Der Schutz von Arbeitnehmern

Nachdem Arbeitszeugnisse zunächst als Kontroll- und Disziplinierungsinstrument dienten, entwickelte es sich im Laufe der Jahrhunderte immer mehr zur wichtigen Beurteilungsquelle für den beruflichen Erfolg von Arbeitnehmern. Durch den im 18. Jahrhundert eingeführten Wohlwollensgrundsatz wurde diese Entwicklung bestärkt. Somit wurde begonnen Arbeitnehmer vor böswilligen und ungerechten Beurteilungen zu schützen (vgl. 1). Dieser Rechtsanspruch wurde anschließend in der Gewerbeordnung des Nord-deutschen Bundes (1869) (vgl. 2) und der Gewerbeordnung des Deutschen Reiches (1891) festgeschrieben und findet sich heute in Paragraph 109 (2) der Gewerbeordnung .


Arbeitszeugnisse heute

Seitdem hat sich an den gesetzlichen Rahmenbedingungen wenig geändert, jedoch hat sich die Zeugnissprache in den letzten 100 Jahren stetig verändert und weiterentwickelt. Ab 1970 wurde vermehrt öffentlich über die Zeugnissprache diskutiert, was zu einer stetigen Formalisierung der Zeugnissprache geführt hat. Die Bedeutung von Arbeitszeugnissen konnte diese zunehmende Formalisierung und Einführung von Textbausteinen jedoch nicht beenden. Dies wird durch die jährlichen über 30.000 Gerichtsverfahren in Deutschland zum Thema Arbeitszeugnisse deutlich. Seit der erstmaligen Verwendung von Vorläufern des Arbeitszeugnisses vor hunderten von Jahren bis heute wird über die Zeugnisausstellung und deren Verwendung debattiert. Ein Ende ist nicht in Sicht.

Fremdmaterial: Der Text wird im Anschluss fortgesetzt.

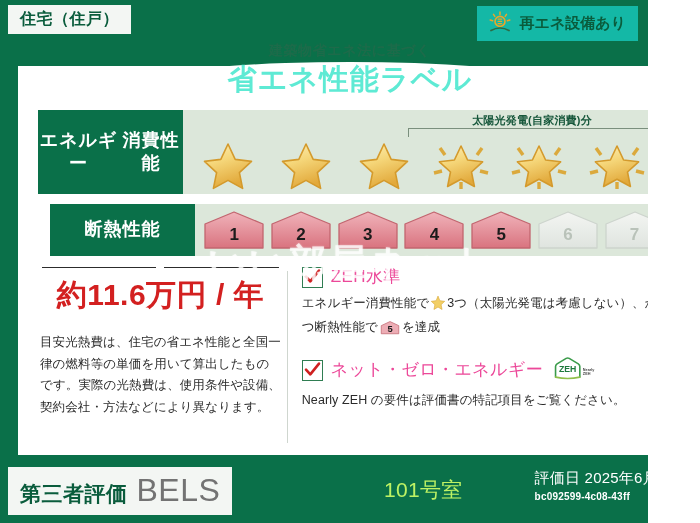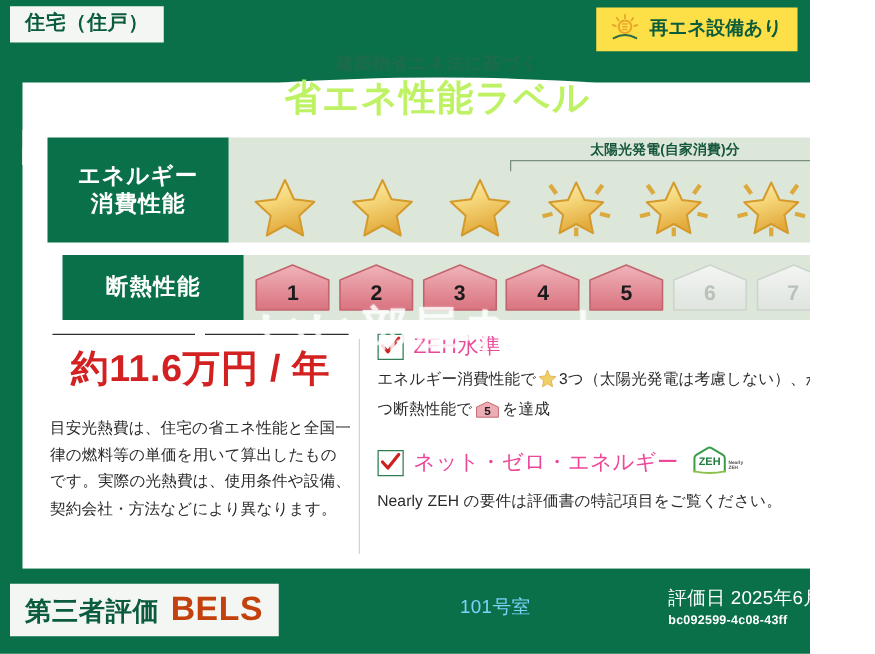--- a/index.html
+++ b/index.html
@@ -61,7 +61,7 @@
   .tag-renew {
     position: absolute;
     right: 10px; top: 6px;
-    background: #fde047;
+    background: #14b8a6;
     color: #0a5c3c;
     font-weight: bold;
     font-size: 15px;

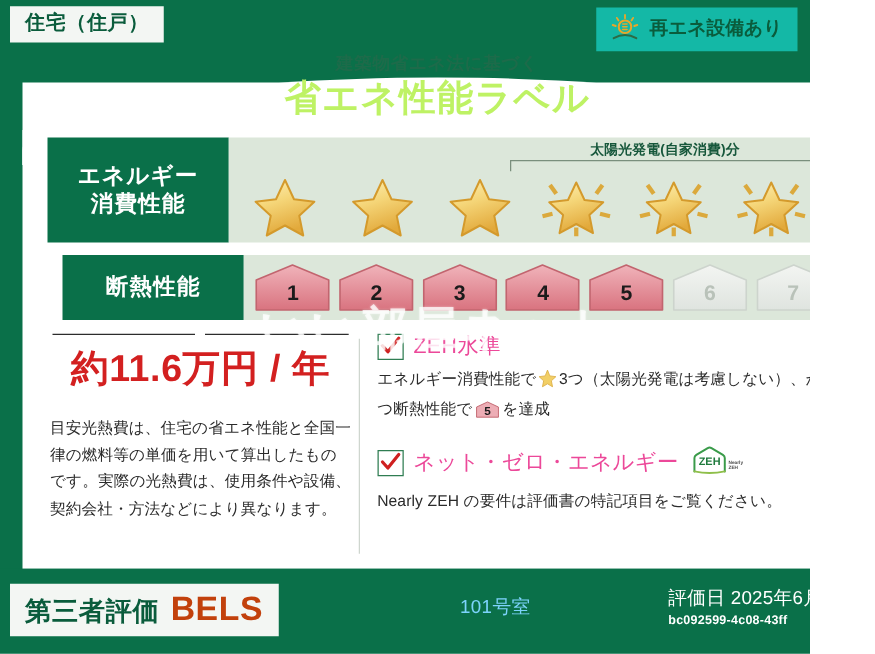--- a/index.html
+++ b/index.html
@@ -88,7 +88,7 @@
     line-height: 1.2;
   }
   .title-main {
-    color: #bef264;
+    color: #5eead4;
     font-weight: bold;
     font-size: 29px;
     letter-spacing: 1.2px;

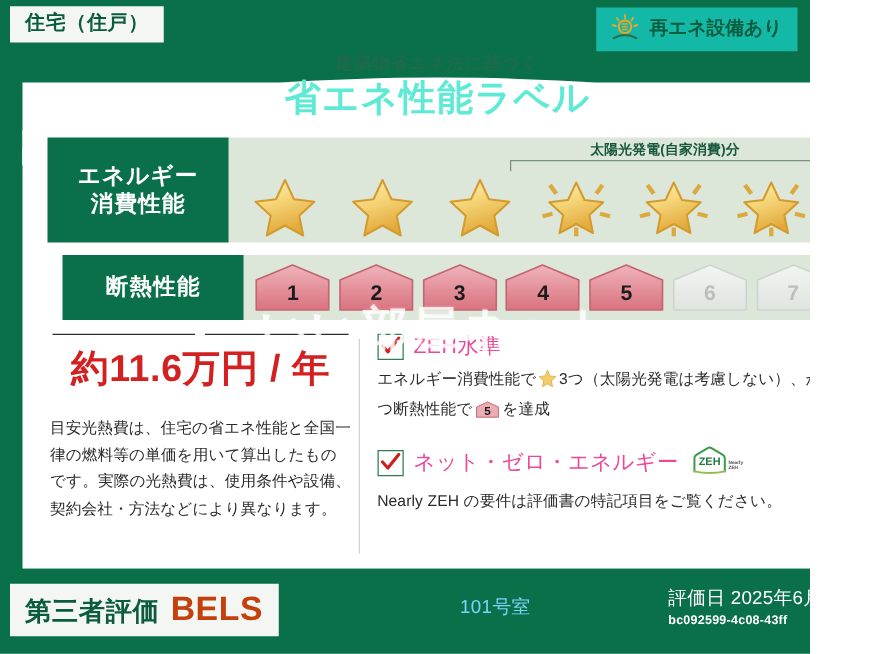--- a/index.html
+++ b/index.html
@@ -123,7 +123,7 @@
     font-size: 18px;
     letter-spacing: 1px;
     display: flex;
-    flex-direction: column;
+    flex-direction: row;
     align-items: center;
     justify-content: center;
     line-height: 1.28;

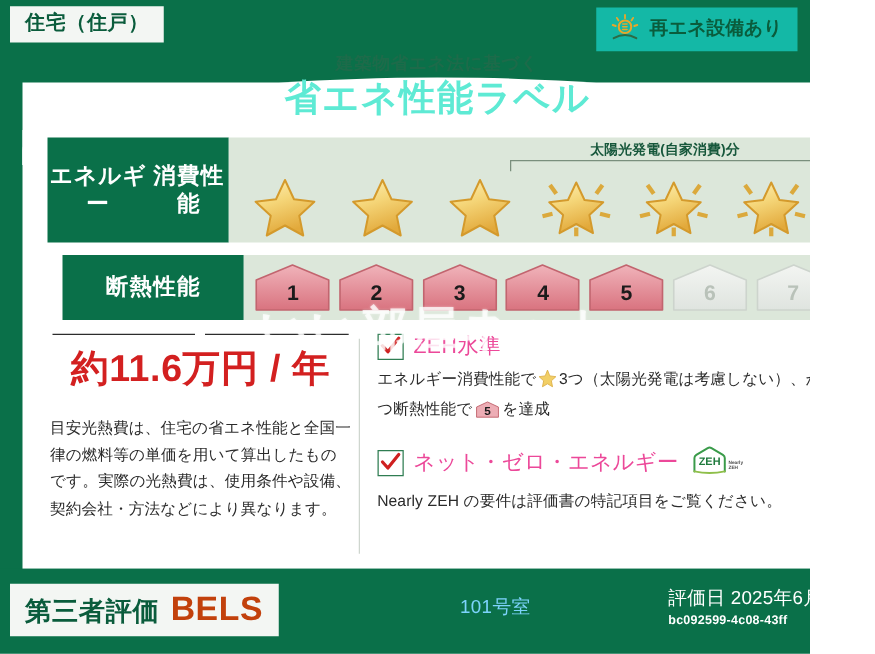--- a/index.html
+++ b/index.html
@@ -321,9 +321,9 @@
     letter-spacing: 0.5px;
   }
   .bels-en {
-    color: #c2410c;
-    font-weight: bold;
-    font-size: 27px;
+    color: #737373;
+    font-weight: normal;
+    font-size: 32px;
     letter-spacing: 0.5px;
   }
   .bldg-name {

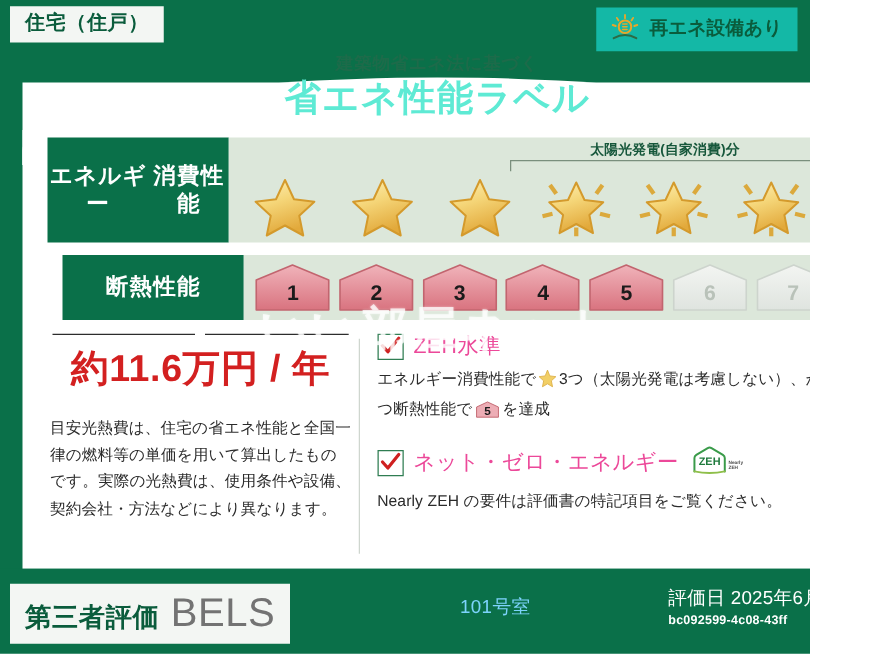--- a/index.html
+++ b/index.html
@@ -335,9 +335,9 @@
   }
   .room-no {
     position: absolute;
-    left: 368px; top: 21px;
-    color: #7dd3fc;
-    font-size: 15px;
+    left: 384px; top: 21px;
+    color: #bef264;
+    font-size: 21px;
     letter-spacing: 0.3px;
   }
   .eval-wrap {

Solange sich daran nichts ändert, sollte jeder sein Arbeitszeugnis auf Gesamtbewertung und unerlaubte Inhalte überprüfen lassen.


Quellen:
(1) Vgl. Huesmann S. 29, Presch S. 346, Rainer Schröder: "Gesinderecht im 18. Jahrhundert". In: Gesinde im 18. Jahrhundert. Hg. Gotthardt Frühsorge. Hamburg: Meiner Felix Verlag, 1995. S. 31.
(2) Gunter Presch: "Verdeckte Beurteilungen in qualifizierten Arbeitszeugnissen. Beschreibung, Erklärung, Änderungsvorschläge". In: Politische Sprachwissenschaft. Zur Analyse von Sprache als kultureller Praxis. Hg. Franz Januschek. Opladen: Westdeutscher Verlag, 1985. S. 341.